A cirúrgia do tempo
A simbiose espaço-tempo já não mapeia a existência; os dias se inverteram e vetam essa minha hiperatividade enclausurada, prestes a me causar erupção. O aquário é o único espaço e o tempo é essa água concentrada que submerge minhas direções; as memórias aqui nadam até atravessarem o vidro, e vejo que o tempo é na verdade um mar concentrado, pois ainda sinto teu frescor imenso nas marcas fossilizadas em mim.
Cronos devora tudo o que nasce, assim, destila-me por dentro e nos moldes ósseos das memórias, faz me encontrar restos de seres preservados na matéria do tempo e do convívio, ouço o zumbido de coisas tragadas ainda vivas no seio de Cronos, então levanto e fico a fitar a forma estranha de um relógio, ouço a sonoridade dele, abafada como um coração inflamado, e por conseguinte decido abri-lo para explorar as figurações que estão em coma.

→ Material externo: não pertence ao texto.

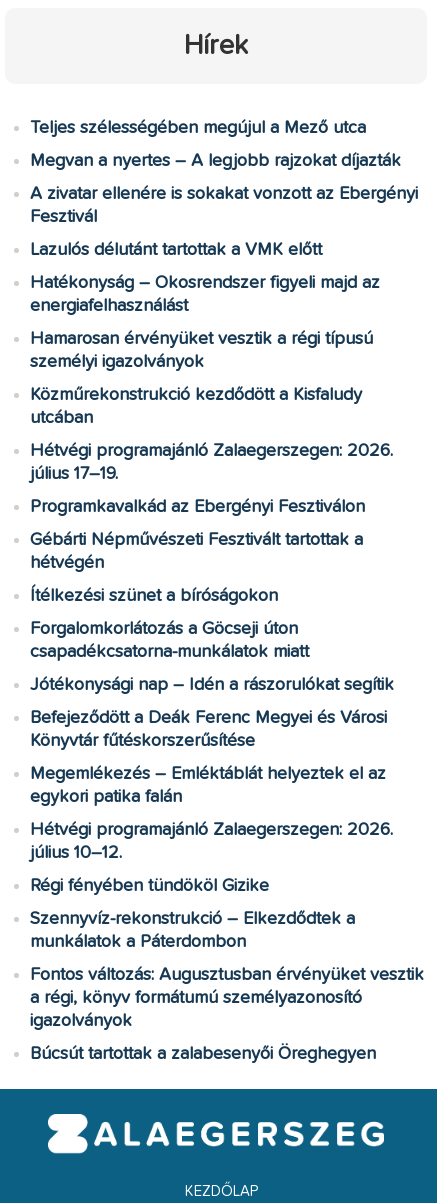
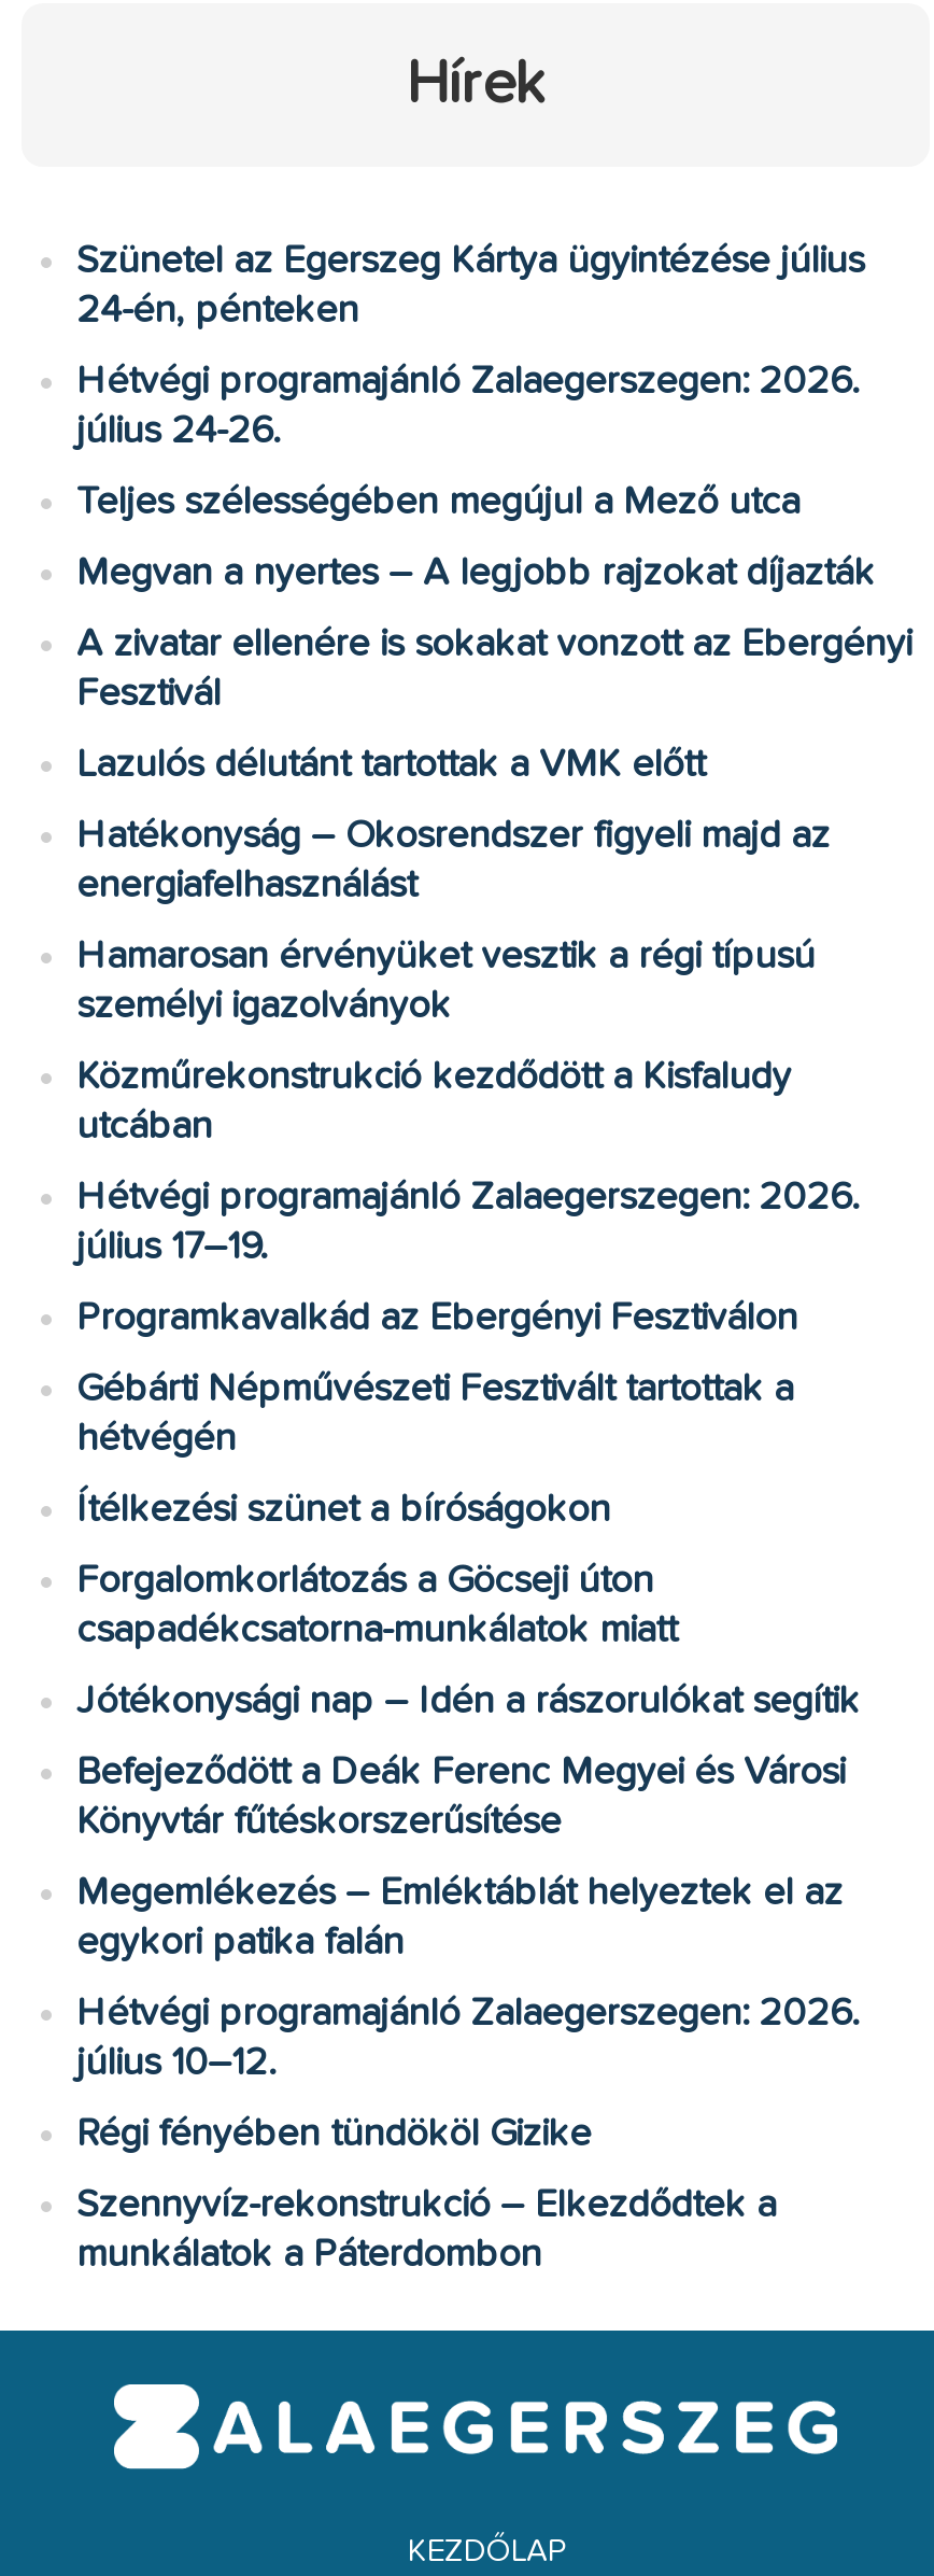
none -> [76,242,864,451] Szünetel az Egerszeg Kártya ügyintézése július | 24-én, pénteken | Hétvégi programajánló Zalaegerszegen: 2026. | július 24-26.
moved [30,119,418,951] -> [76,483,911,2274]: Teljes szélességében megújul a Mező utca | Megvan a nyertes – A legjobb rajzokat díjazták | A zivatar ellenére is sokakat vonzott az Ebergényi | ... | Szennyvíz-rekonstrukció – Elkezdődtek a | munkálatok a Páterdombon
[30,966,424,1063] Fontos változás: Augusztusban érvényüket vesztik | a régi, könyv formátumú személyazonosító | igazolványok | Búcsút tartottak a zalabesenyői Öreghegyen -> none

Começo minha cirurgia - O revestimento mecânico do relógio é tépido e amorna minhas mãos enquanto desmonto cada engrenagem, não tem anestesia, apenas a crueza da dissecação e o calor que exala de cada espessura delicada do passado; o tempo está ressequido e empalhado em mim, mas logo vejo a chuva cair e cair com mais força, expurgando o que está dentro desse relógio agora violado pelas minhas mãos tão humanas e fracas. O tempo é uma entidade que vaza para além dos ponteiros que apontam a minha desordem, está em mim e sobretudo, além de mim.
Por isso eu digo aos estrangeiros que procuram reproduzir minha forma: sou a massa que se espalha no tempo e se perde, o que fui já não sou, e enquanto falo, mil outras formas em mim, se calam, não sou feita com a matéria dos pensamentos. Atônita, remonto o relógio e fito a marcação pós-cirúrgica de uma epifania. E agora me visualizo no silêncio incisivo dos livros, são as sementes úmidas e acolhedoras da solidão, o cultivo de ser intocável.